I am trying to write a book, but I keep getting diverted by events in my hometown. The latest is the furor over Michael Wolff’s portrayal of Donald Trump and Trump’s break with his former aide Steve Bannon. I have three marginal reflections about this that have to do with Trump’s physical and mental state and with the way he governs.
The most damaging and also questionable anecdote in the New York excerpt of Wolff’s book is when, according to Wolff, Trump, in response to Roger Ailes’ post-election recommendation of John Boehner as chief of staff, says, “Who’s that?” The suggestion is that Trump didn’t even know who Boehner was.
In the Washington Post, Paul Fahri points to prior tweets that Trump had made about Boehner, which certainly cast doubt on Wolff’s anecdote. Here without any reporting is my speculative interpretation of what actually happened: Ailes did recommend Boehner, and then Trump, who, it turns out, is hard of hearing – he has complained several times about not hearing or mishearing reporters’ questions – asked “Who?” not “Who’s that?” As someone who is hard of hearing, I am often asking “Who?” to people. But I broke down and got hearing aids. I strongly suspect Trump is too vain to admit he needs them.
If I am right about this, then it explains a) what really happened and b) much of Trump’s completely one-sided conversational interactions with people, which Wolff also cites in his story. He doesn’t listen because he often can’t entirely hear.
My second thought is about Trump and Bannon and the story going around that the Mercers are mad with Bannon because Bannon insinuated that they would fund his, Bannon’s, presidential campaign. What’s interesting about that is that if it’s true, it shows how daffy Bannon is. You had two men. Trump and Bannon, each of whose view of the universe is skewed, converging briefly in their vision like someone wearing stereoscopic lens, but who now no longer, so to speak, see eye to eye.
And that brings me to thought number three: about Trump and Reagan. In California in the late ‘60s, we leftists believed Reagan was a complete dimwit who would destroy himself first in the gubernatorial campaign and then in the governorship. We were wrong. And people in DC thought that Reagan would also nosedive in his 1980 campaign and then in his presidency – and for the same reasons. Wrong again. (And I am not saying I agreed with what Reagan did, only that he largely succeeded in what he set out to do.)

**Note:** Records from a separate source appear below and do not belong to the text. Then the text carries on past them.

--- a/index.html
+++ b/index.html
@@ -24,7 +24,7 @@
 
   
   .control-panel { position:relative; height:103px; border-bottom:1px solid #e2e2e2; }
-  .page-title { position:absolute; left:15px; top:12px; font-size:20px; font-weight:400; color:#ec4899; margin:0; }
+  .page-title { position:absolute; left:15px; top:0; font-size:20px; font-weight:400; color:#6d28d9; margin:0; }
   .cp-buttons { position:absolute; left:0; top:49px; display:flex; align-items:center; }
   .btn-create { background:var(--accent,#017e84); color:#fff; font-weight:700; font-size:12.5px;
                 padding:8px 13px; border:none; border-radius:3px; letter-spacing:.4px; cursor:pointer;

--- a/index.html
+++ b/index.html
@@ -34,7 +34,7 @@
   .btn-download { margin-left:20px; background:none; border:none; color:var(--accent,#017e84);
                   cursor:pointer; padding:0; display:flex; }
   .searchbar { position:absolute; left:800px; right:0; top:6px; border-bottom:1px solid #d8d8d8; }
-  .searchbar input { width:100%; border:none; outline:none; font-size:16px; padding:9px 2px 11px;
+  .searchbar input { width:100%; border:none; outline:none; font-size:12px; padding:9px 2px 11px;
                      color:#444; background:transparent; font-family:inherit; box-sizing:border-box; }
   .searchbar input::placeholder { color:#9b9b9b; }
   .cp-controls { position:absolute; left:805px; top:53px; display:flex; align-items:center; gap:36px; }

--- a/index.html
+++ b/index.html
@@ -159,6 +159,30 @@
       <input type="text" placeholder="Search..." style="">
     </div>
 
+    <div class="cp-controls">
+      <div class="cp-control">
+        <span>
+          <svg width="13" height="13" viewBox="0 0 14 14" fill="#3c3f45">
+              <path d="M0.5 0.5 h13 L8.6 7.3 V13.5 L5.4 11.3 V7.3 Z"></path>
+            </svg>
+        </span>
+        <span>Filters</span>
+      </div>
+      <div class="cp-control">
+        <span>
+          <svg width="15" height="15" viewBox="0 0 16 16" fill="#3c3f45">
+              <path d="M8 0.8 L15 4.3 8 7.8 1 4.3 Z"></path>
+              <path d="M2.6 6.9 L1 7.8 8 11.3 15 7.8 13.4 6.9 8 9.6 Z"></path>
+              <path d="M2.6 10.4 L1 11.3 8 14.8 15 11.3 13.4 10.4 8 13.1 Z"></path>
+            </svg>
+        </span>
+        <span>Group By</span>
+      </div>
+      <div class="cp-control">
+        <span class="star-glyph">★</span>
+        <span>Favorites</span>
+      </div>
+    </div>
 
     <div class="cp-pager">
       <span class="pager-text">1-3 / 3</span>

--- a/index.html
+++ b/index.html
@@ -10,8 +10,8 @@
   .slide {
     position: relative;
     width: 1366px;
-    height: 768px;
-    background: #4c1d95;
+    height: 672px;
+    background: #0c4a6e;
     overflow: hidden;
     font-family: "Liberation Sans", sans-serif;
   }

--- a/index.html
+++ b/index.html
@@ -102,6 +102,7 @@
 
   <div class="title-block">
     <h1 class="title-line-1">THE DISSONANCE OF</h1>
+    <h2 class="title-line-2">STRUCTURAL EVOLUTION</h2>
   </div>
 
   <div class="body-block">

I don’t actually think Reagan was dumb or that Trump is. Neither man is particularly reflective nor tolerant of details. But Reagan surrounded himself with some exceptional people – I am thinking particularly of James Baker – and listened to their advice without losing control of his presidency. He began to lose it in his second term – probably as his advanced age set in – but in his first term, he wielded authority very effectively. Trump does not. And it’s one thing that is scary about his presidency. And part of that has to do with the kind of person he is and Reagan was.
When I went through William F. Buckley’s papers, I discovered that Reagan was a very private, and even introverted, man. Even good friends like Buckley had trouble getting a word out of him. Buckley often had to correspond with Reagan through his wife Nancy. Reagan only came alive on stage and on the hustings. Trump, by contrast, appears to live only in and for the public – a stance that encourages chaos in his life and administration. The show is always going on. What should be his private emotions are constantly on display. And it’s coming out now as he conducts a third grader’s feud with Bannon and North Korea’s Kim Jong-Un.